Ma torniamo all’elmo e ai sandali di Etruschi maestri artigiani (fino al 31 ottobre, catalogo Arte’m). Il primo calamita l’attenzione nel Museo Archeologico Nazionale di Tarquinia, che ha sede nel quattrocentesco Palazzo Vitelleschi, due piani con cortile chiuso da colonne e spalti e torrette. Risale alla prima età del Ferro, intorno all’850 avanti Cristo, il metallico copricapo da parata. Il suo artefice – che lavorò per un esponente della élite guerriera – realizzò due metà identiche, poi assemblate e decorate a sbalzo e a punzone.
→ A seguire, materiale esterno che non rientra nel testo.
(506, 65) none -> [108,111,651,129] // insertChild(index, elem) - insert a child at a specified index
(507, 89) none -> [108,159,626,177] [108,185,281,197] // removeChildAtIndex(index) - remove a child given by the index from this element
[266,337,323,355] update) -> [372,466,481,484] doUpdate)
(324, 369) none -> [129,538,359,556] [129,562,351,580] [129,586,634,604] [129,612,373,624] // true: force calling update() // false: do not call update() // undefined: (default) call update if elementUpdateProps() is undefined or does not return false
Era deposto accanto a una spada con l’elsa ad “antenne”, altro vanto del combattente. Ebbene, elmo e spada sono stati riprodotti in occasione della mostra ed esposti accanto agli originali proprio per sottolineare la complessità del lavoro. Un video poi ha filmato l’intera realizzazione della copia, che ha richiesto 84 ore di impegno e che pesa un 1.475 grammi, contro i 1478 dell’originale, a conferma della congruità dell’esperimento.
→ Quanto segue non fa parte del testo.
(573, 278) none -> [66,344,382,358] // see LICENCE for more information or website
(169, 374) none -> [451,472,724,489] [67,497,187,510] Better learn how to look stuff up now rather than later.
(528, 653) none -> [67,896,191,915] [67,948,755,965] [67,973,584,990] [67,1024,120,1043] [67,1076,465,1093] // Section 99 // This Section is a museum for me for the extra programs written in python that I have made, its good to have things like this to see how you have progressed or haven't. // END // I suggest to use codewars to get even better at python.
Ancora a Tarquinia – insieme con una situla, vaso cilindrico del VII secolo avanti Cristo recante il nome in caratteri geroglifici del faraone Bocchoris – altri tipici manufatti, le uova di struzzo dipinte dopo essere state svuotate e levigate fino a farle diventare candide. Cerveteri spiccava per la produzione tessile: dunque i rocchetti facevano spesso parte del corredo funebre delle nobildonne, impegnate come la regina Penelope nella filatura. Il suggestivo Museo Cerite, che ha sede nella rocca della famiglia Ruspoli, di fronte al Palazzo del Principe (don Lillio torna qui d’estate e nella stagione della caccia), espone pezzi unici, come appunto i sandali muliebri che andavano di moda anche in Grecia: la stessa tipologia avevano i calzari della statua in oro e avorio di Atena Parthenos, realizzata da Fidia.
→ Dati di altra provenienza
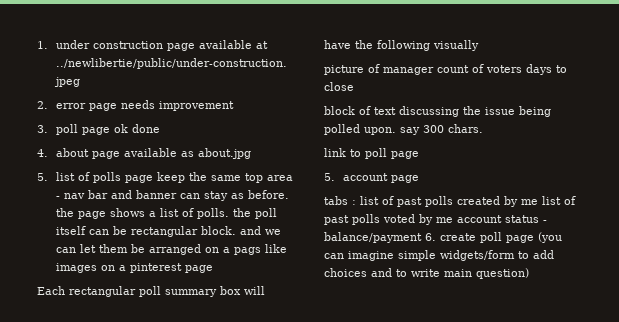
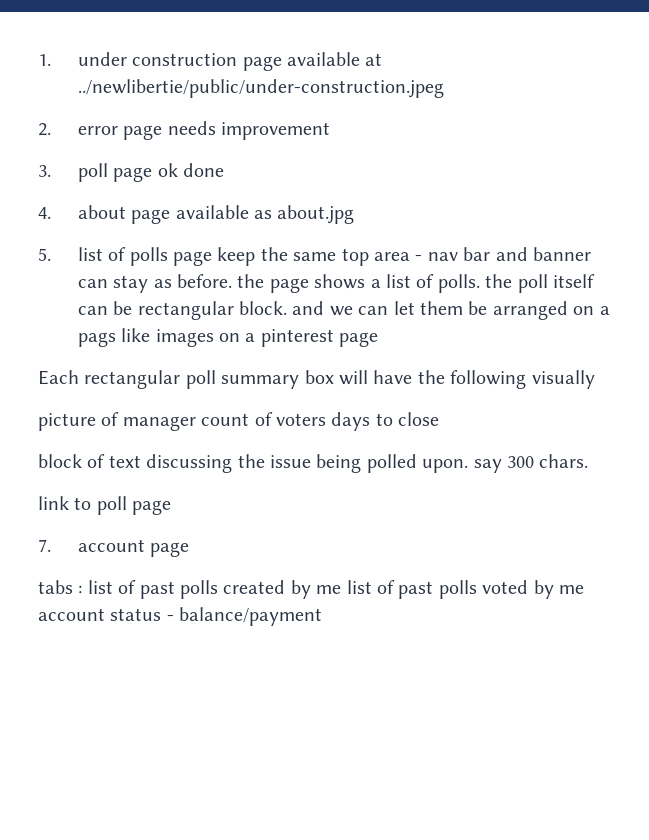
[324,173,335,181] 5. -> [38,539,51,552] 7.
[425,232,562,243] [324,250,554,261] [324,268,529,279] 6. create poll page (you can imagine simple widgets/form to add choices and to write main question) -> (323, 616) none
Ma l’Etruria oltre a esportare massicciamente importava dall’Egeo. La sua upper class amava circondarsi di oggetti artistici provenienti dalla grande civiltà attica. Ecco allora il celeberrimo Vaso di Eufronio, che un etrusco volle per sé nella tomba: su sfondo nero disegna le figure rosse accanto all’eroe Sarpedonte, il principe licio ucciso sul campo di battaglia di Troia. Il pathos del suo corpo esanime sollevato da Hypnos e Thanatos per essere riportato in patria coincide con la precisione anatomica: i fiotti di sangue escono dal torace, dal ventre e dall’arteria femorale, guizzi di vitalità mentre braccia e gambe s’afflosciano pesanti. Emoziona vederlo esposto, perché è tornato in Italia nel 2009 (e a Cerveteri quattro anni fa) dopo un lungo braccio di ferro legale con il Metropolitan Museum di New York, dove era giunto in seguito a esportazione illecita negli anni Settanta e transito in Svizzera. Come emozionano gli argenti prestati dai Musei Vaticani, provenienti dalla tomba Regolini-Galassi, che per la prima volta ritrovano posto a Cerveteri. Li attorniano i cosiddetti buccheri, ceramica nera che simula anche nella lucentezza il metallo. Il plumbeo colore si otteneva con una tecnica “brevettata” dagli artigiani di 2.800 anni fa: la riduzione improvvisa del calore in cottura, che trasforma l’ossido ferrico di colore rosso in ossido ferroso, appunto color pece. Magie etrusche.